(Beginning of Task data)
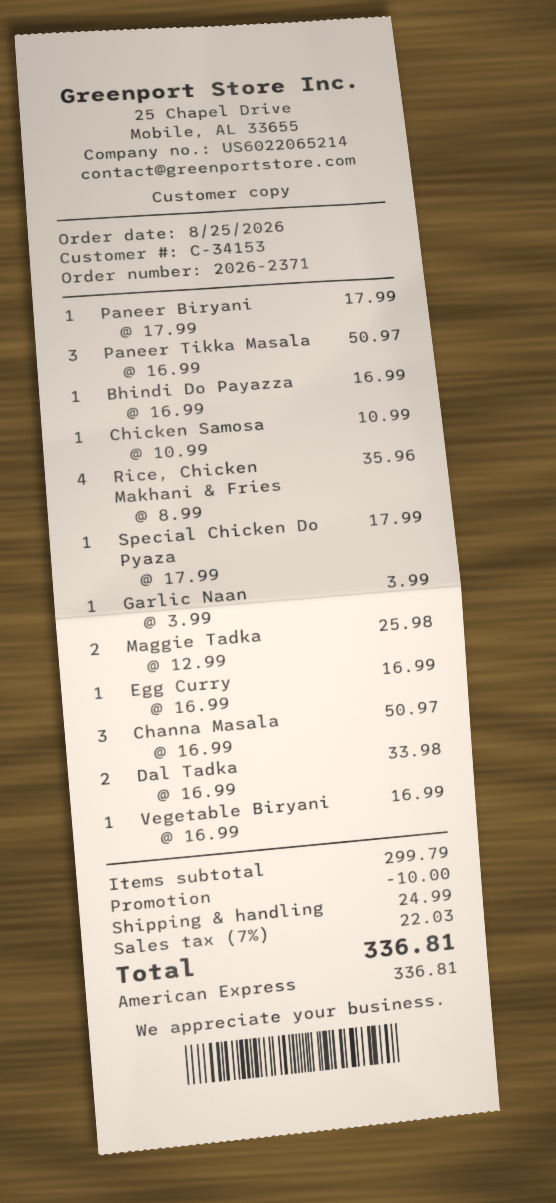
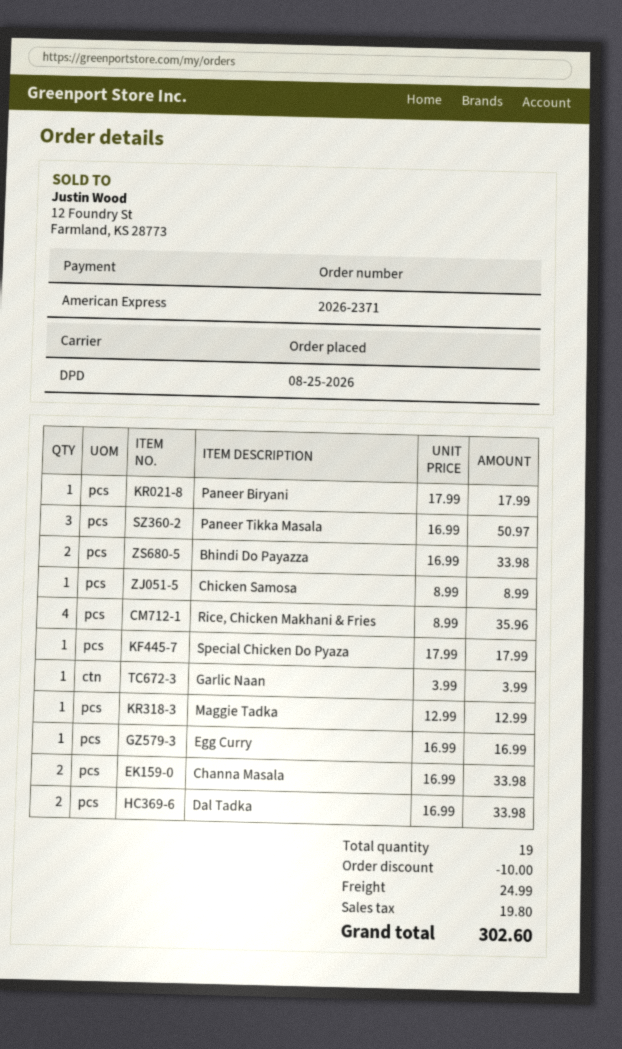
Bhindi Do Payazza: 1 x 16.99 = 16.99 -> 2 x 16.99 = 33.98
Chicken Samosa: 1 x 10.99 = 10.99 -> 1 x 8.99 = 8.99
Maggie Tadka: 2 x 12.99 = 25.98 -> 1 x 12.99 = 12.99
Channa Masala: 3 x 16.99 = 50.97 -> 2 x 16.99 = 33.98
Vegetable Biryani: 1 x 16.99 = 16.99 -> none
tax: 22.03 -> 19.80
total: 336.81 -> 302.60

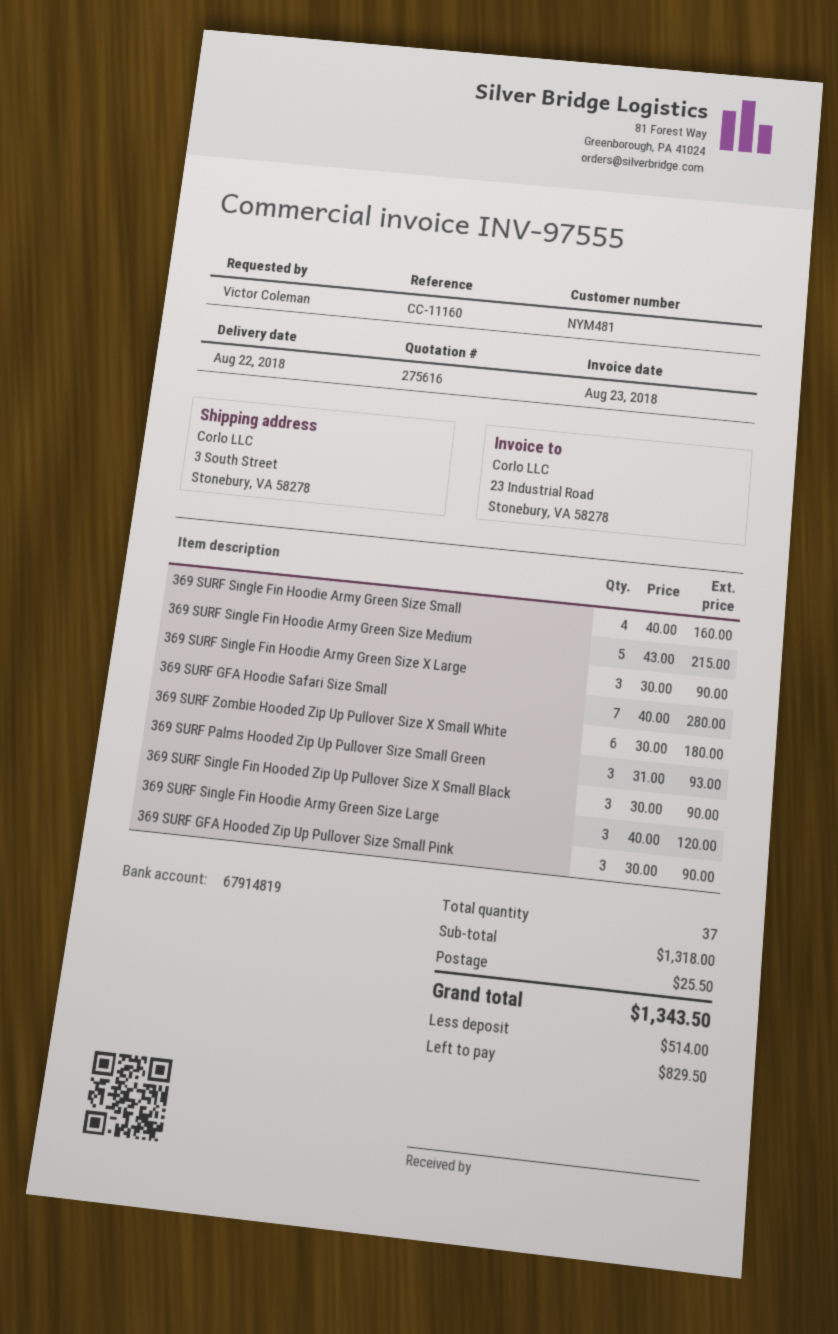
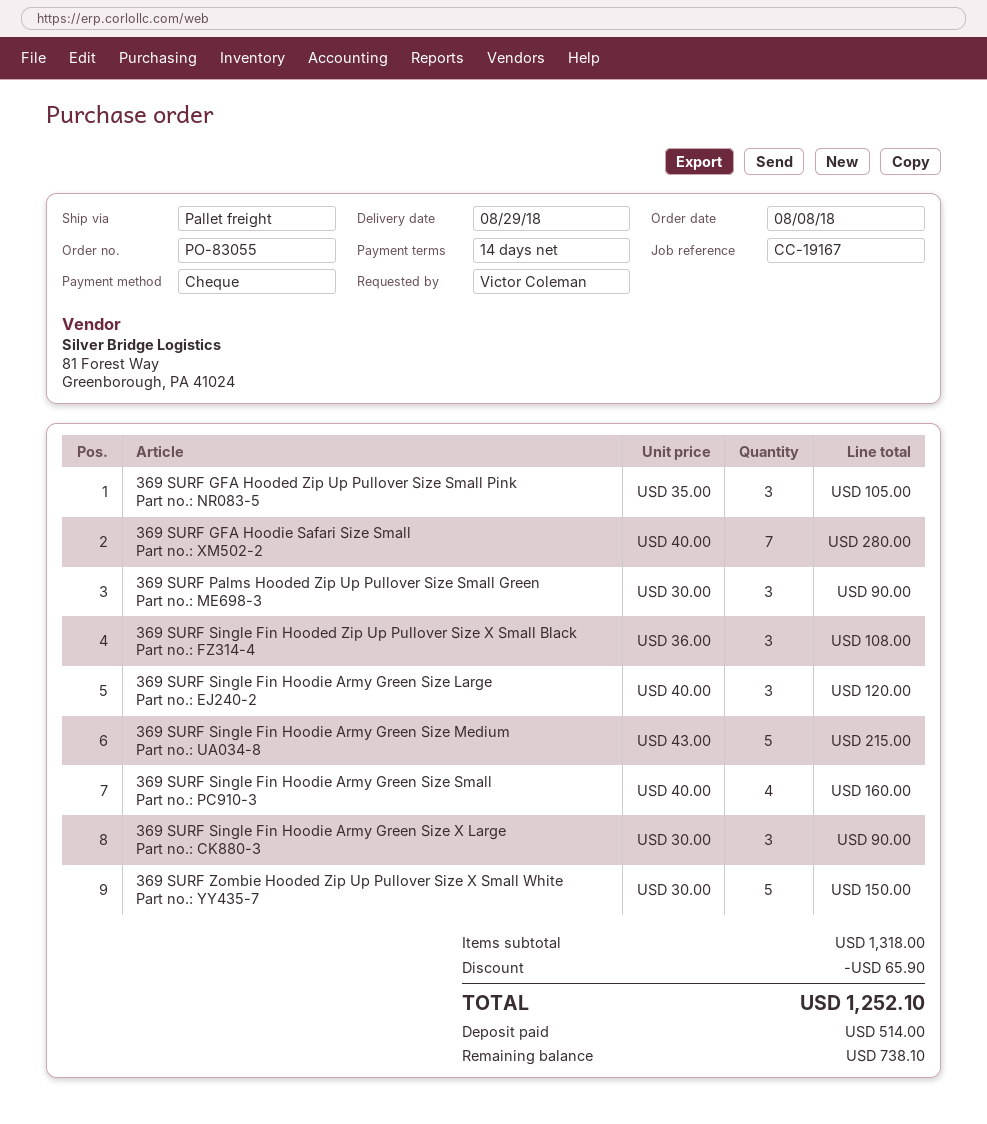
delivery date: 2018-08-22 -> 2018-08-29
reference: CC-11160 -> CC-19167
369 SURF Zombie Hooded Zip Up Pullover Size X Small White: 6 x 30.00 = 180.00 -> 5 x 30.00 = 150.00
369 SURF Palms Hooded Zip Up Pullover Size Small Green: 3 x 31.00 = 93.00 -> 3 x 30.00 = 90.00
369 SURF Single Fin Hooded Zip Up Pullover Size X Small Black: 3 x 30.00 = 90.00 -> 3 x 36.00 = 108.00
369 SURF GFA Hooded Zip Up Pullover Size Small Pink: 3 x 30.00 = 90.00 -> 3 x 35.00 = 105.00
discount: none -> 65.90
shipping: 25.50 -> none
total: 1343.50 -> 1252.10
balance: 829.50 -> 738.10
(End of Task data)
Your task >> Your answer must be the lines above from the one containing "369 SURF Palms" to the one containing "369 SURF Single", both included, restated word for word.

Written answer >>
369 SURF Palms Hooded Zip Up Pullover Size Small Green: 3 x 31.00 = 93.00 -> 3 x 30.00 = 90.00
369 SURF Single Fin Hooded Zip Up Pullover Size X Small Black: 3 x 30.00 = 90.00 -> 3 x 36.00 = 108.00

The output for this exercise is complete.